Identification Evidence
As the prosecutor is seeking to adduce evidence of Brooke's assertion that Joe was,
present where the offence was committed this is 'identification evidence' (Evidence
Act Dictionary). Particularly this is 'visual identification evidence' (s 114(1).
From s 114(2), visual identification evidence is not admissible unless an identification
parade that included the defendant was held before the identification was made; or it
would not have been reasonable to have held the parade or the defendant refused to
take part. Here, it is arguable it would not have been reasonable to have held an
identification parade. This is because Brooke made the identification shortly after the
offence occurred. In R v Thompson, it was held it would not have been reasonable to
hold a parade in a case where the identification occurred a few minutes after the
commission of the offence and before the police had begun an investigation. Here, the
police had just arrived on the scene and Silva went to make sure the ambulance had
been called. There he found Brooke who immediately made the identification. Given
that a murder investigation had not formally started at that point, it is likely it would
not have been reasonable to hold a parade. Further, as there is no evidence that Silva
intentionally influenced Brooke to identify Joe (s 114(2), it is likely that the evidence
is admissible. This will need to be accompanied by a s 116 warning that there is a
'special need for caution before accepting identification evidence'.
G Question B7
Is the defence attorney correct?
From the Evidence Act dictionary, an admission is a previous representation that is
made by a person who is a party to a proceeding and is adverse to the person's interest
in the outcome of the proceeding. Here the previous representation is made by Joe,
the defendant, however, there is nothing adverse to his interest in the statement. The
statement is trying to present Joe as having no idea that Leslie had been shot or died
from her wounds. There is self-serving, and therefore not an admission.
What other arguments could the defence attorney raise?
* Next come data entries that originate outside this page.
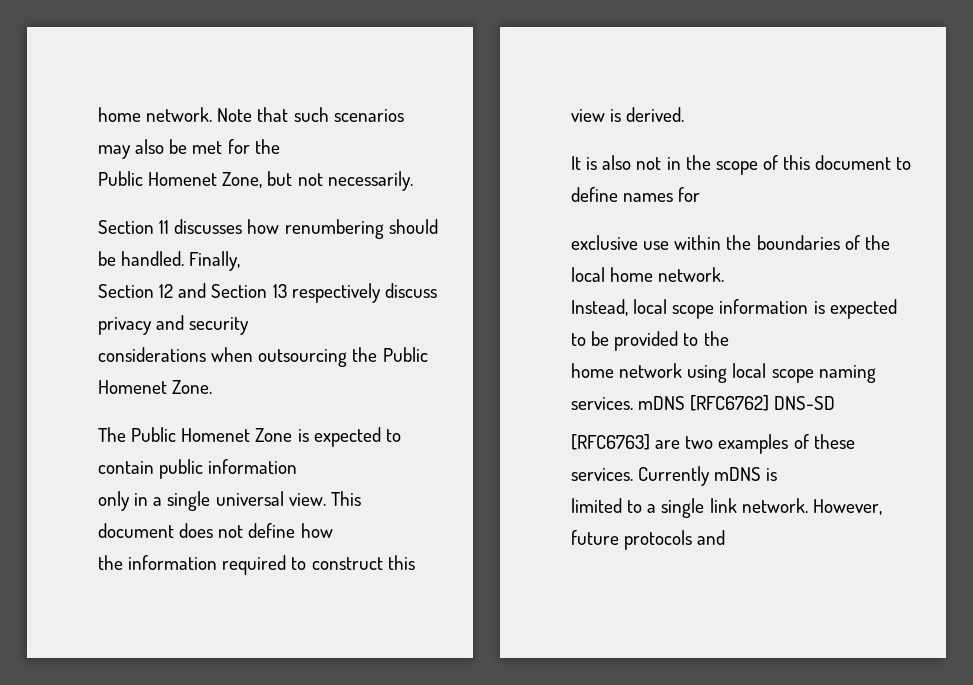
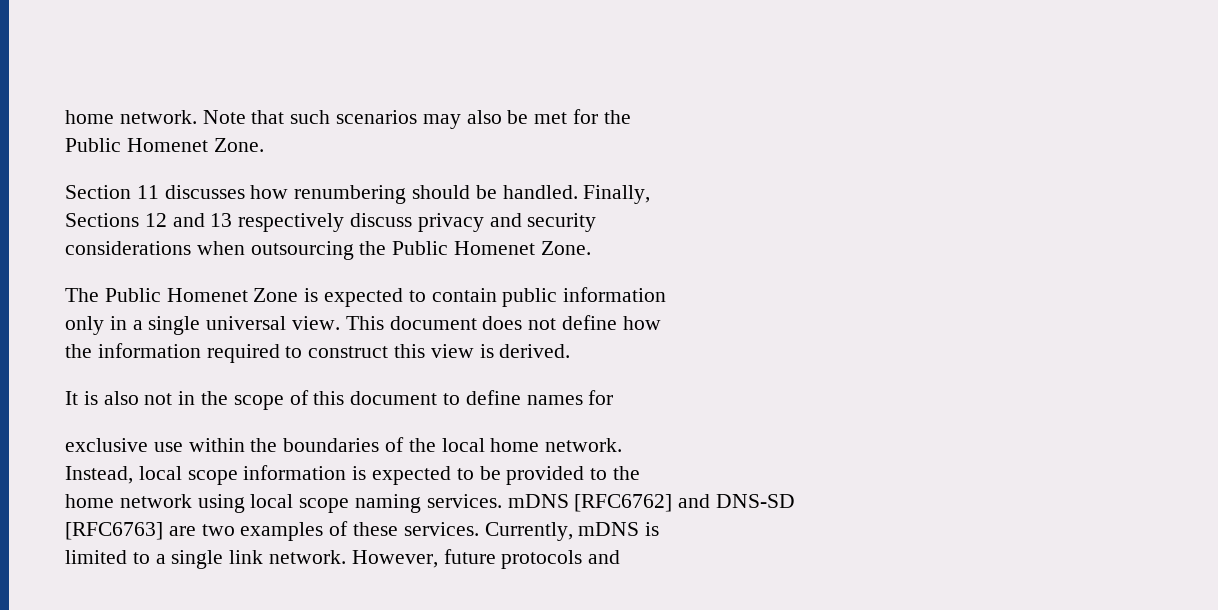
  Note that such scenarios may also be met for the
- Public Homenet Zone, but not necessarily.
+ Public Homenet Zone.
- Section 12 and Section 13 respectively discuss privacy and security
+ Sections 12 and 13 respectively discuss privacy and security
- home network using local scope naming services. mDNS [RFC6762] DNS-SD
+ home network using local scope naming services. mDNS [RFC6762] and DNS-SD
- Currently mDNS is
+ Currently, mDNS is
The defence attorney could raise another argument that the statement is an exception
to the hearsay rule on the basis of it being a contemporaneous statement about the
person's health ect (s 66A). This exception is available as the hearsay is first hand,
based on what Officer Silva heard, saw and perceived about Joe (s 62). The
contemporaneous statement exception states that the hearsay rule does not apply to
evidence of a previous representation made by a person if the representation was a
contemporaneous representation, about the person's feelings, sensations, knowledge
or state of mind (s 66A). Here, the statement is being presented to demonstrate that
Joe was not aware that Leslie had been shot or died from her wounds. This statement
expressed his disbelief and his confused state of mind at the time. It is arguable that
this exception exists and the statement is admissible.